江戸後期から明治中期にかけて、全国の寺社や橋のたもとなど人通りの多い所に石標「迷子石」「迷子しるべ石」が設置された。掲示板の一種で、片面に「たづぬる方(かた)」、もう片面に「をしゆる方」などと刻まれ、迷子を捜す親と保護した人が子供の名前や特徴を記した紙を張って情報を交換した。関西発祥とみられ、現存最古のものが北野天満宮(京都市上京区)にひっそりと立っている。

近世、都市の発展と共に迷子は大きな問題となり、幕府は対応を町の住民に委ねた。生き別れをなくそうと東北から九州まで各地で篤志家らが建てたのが迷子しるべ石で、災害の慰霊碑を兼ねた例もあった。

天理大の斉藤純教授(民俗学)によると、現存するうち製作年代が明らかなのは再建を含め全国に23例、記録だけ残るものが9例。年代不詳や模造品かもしれないものを合計すると40例ほどを数える。多いのは江戸で十数例あり、湯島天神や浅草寺などに現存する。

利用実態は不詳だが、明治時代の東京ガイドには所在地が記載され、市民生活に不可欠な存在だったことがうかがえるという。

斉藤教授は「時代や地域によって使われ方が違った」と話す。古いものは「奇縁氷人(きえんひょうじん)石」などと呼ばれる。「氷人」とは仲人のことで中国の故事にちなむ。迷子のほか結婚相手探しや乳母の求人などにも使われ、算術の問題を張って解を求めた例もあったそうだ。

芝居と関連か

茶室の庭で緑に囲まれる奇縁氷人石(京都市上京区の北野天満宮)

最も古い記録は大坂に関する随筆「摂陽奇観」。文政4年(1821年)11月、大坂の3社寺に奇縁氷人石が設置されたとあるが、現存しない。次に古いのが北野天満宮のもので同5年正月の銘がある。

この年の春、大坂で初演された芝居に氷人石が登場する。暴漢から助けてくれた男性の行方を女性が捜すのに使う筋書きで、台本作者の一人は摂陽奇観の筆者。石標設置は初演に向けた話題作りだったのかもしれない。斉藤教授は「いずれにせよ文人が慈善事業としゃれっ気を兼ねて建てたのだろう。ネーミングに遊び心がある」と話す。
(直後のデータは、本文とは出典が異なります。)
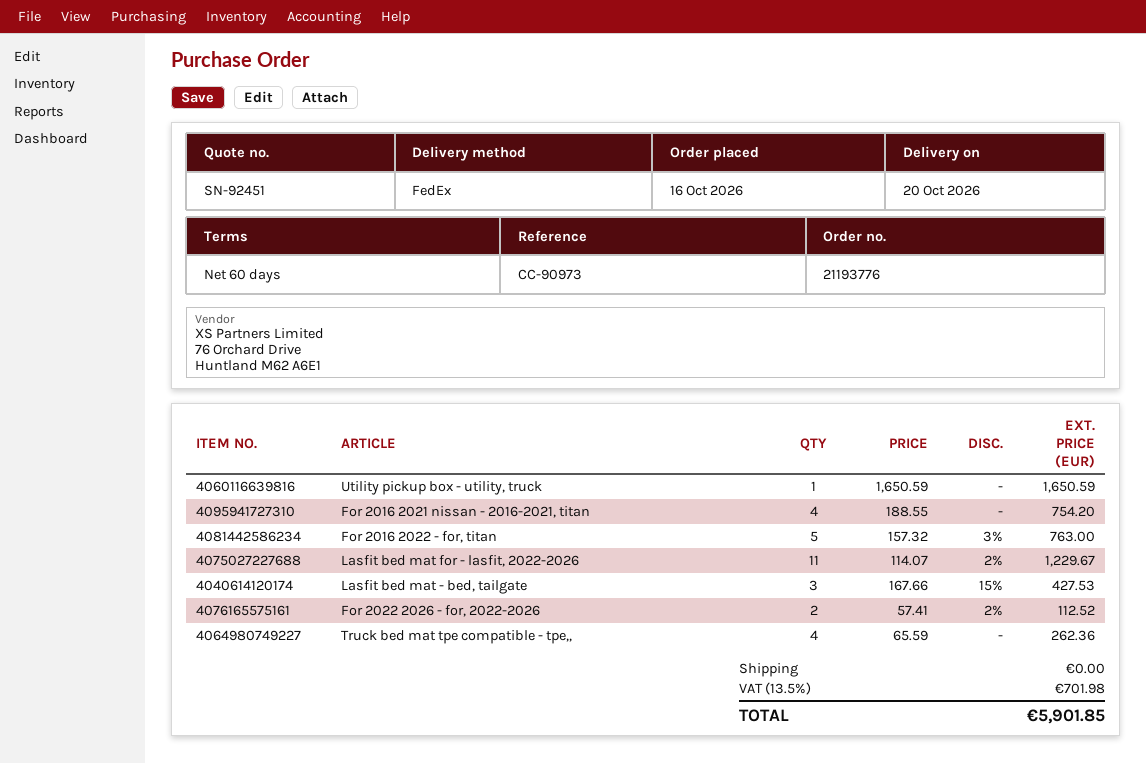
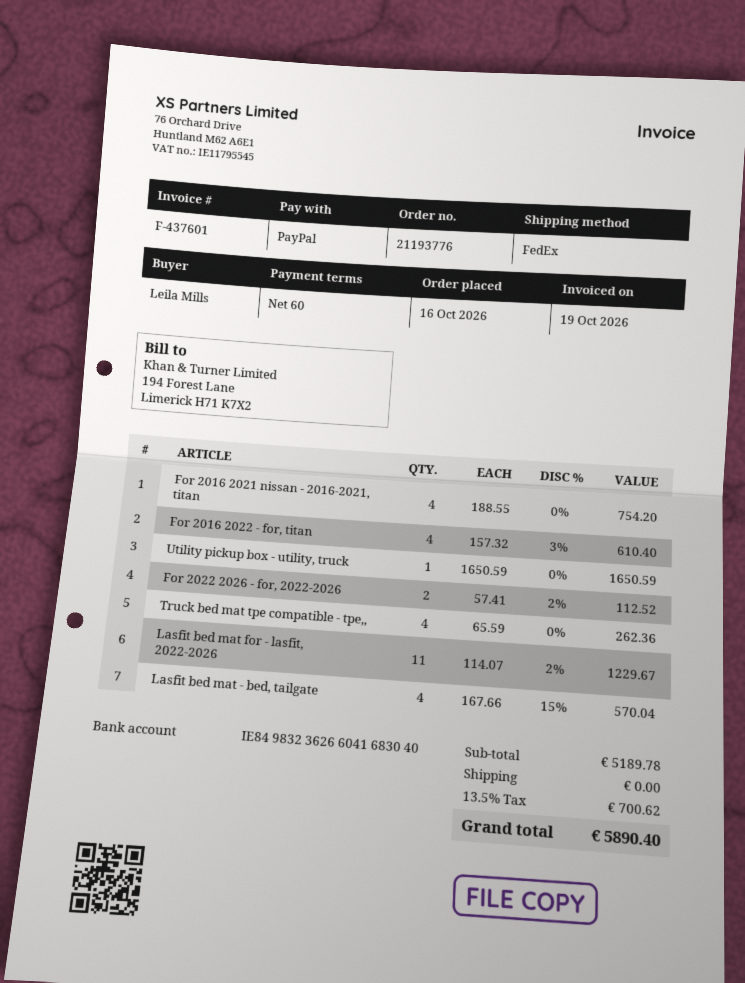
For 2016 2022 - for, titan: 5 x 157.32 - 3% = 763.00 -> 4 x 157.32 - 3% = 610.40
Lasfit bed mat - bed, tailgate: 3 x 167.66 - 15% = 427.53 -> 4 x 167.66 - 15% = 570.04
tax: 13.5% = 701.98 -> 13.5% = 700.62
total: 5901.85 -> 5890.40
幕末になると江戸の各所に建立され、「まよい子のしるべ」など直截(ちょくせつ)的な名で呼ばれるようになった。新京極通りに面した誓願寺(京都市中京区)の門前にある明治15年(1882年)の石標には「迷子みちしるへ」と刻んである。

明治以降、迷子の保護は警察や養育院が担い、新聞に尋ね人の欄が載るようになった。それでも迷子しるべ石は新造され、長崎や岡山には警察や市役所が建てたものが残る。「終戦ごろまで様々な情報交換に使われたようだ」と斉藤教授。現在のインターネットに通じる、市民同士をつなぐメディアの元祖といえよう。

文 大阪・文化担当 竹内義治

写真 淡嶋健人

 《ガイド》北野天満宮の奇縁氷人(きえんひょうじん)石は境内の茶室、松向軒の庭にあり垣根越しに見ることができる。関西にはほかに京都市の八坂神社の南楼門近くに「神燈(しんとう)」と刻まれた灯籠型の迷子しるべ石、堺市の菅原神社に奇縁氷人石、神戸市の湊八幡神社に「まよい子のしるべ」石などが残る。
 《読書》短編小説「まひごのしるべ」は「幻色江戸ごよみ」(宮部みゆき著、新潮文庫)に収録。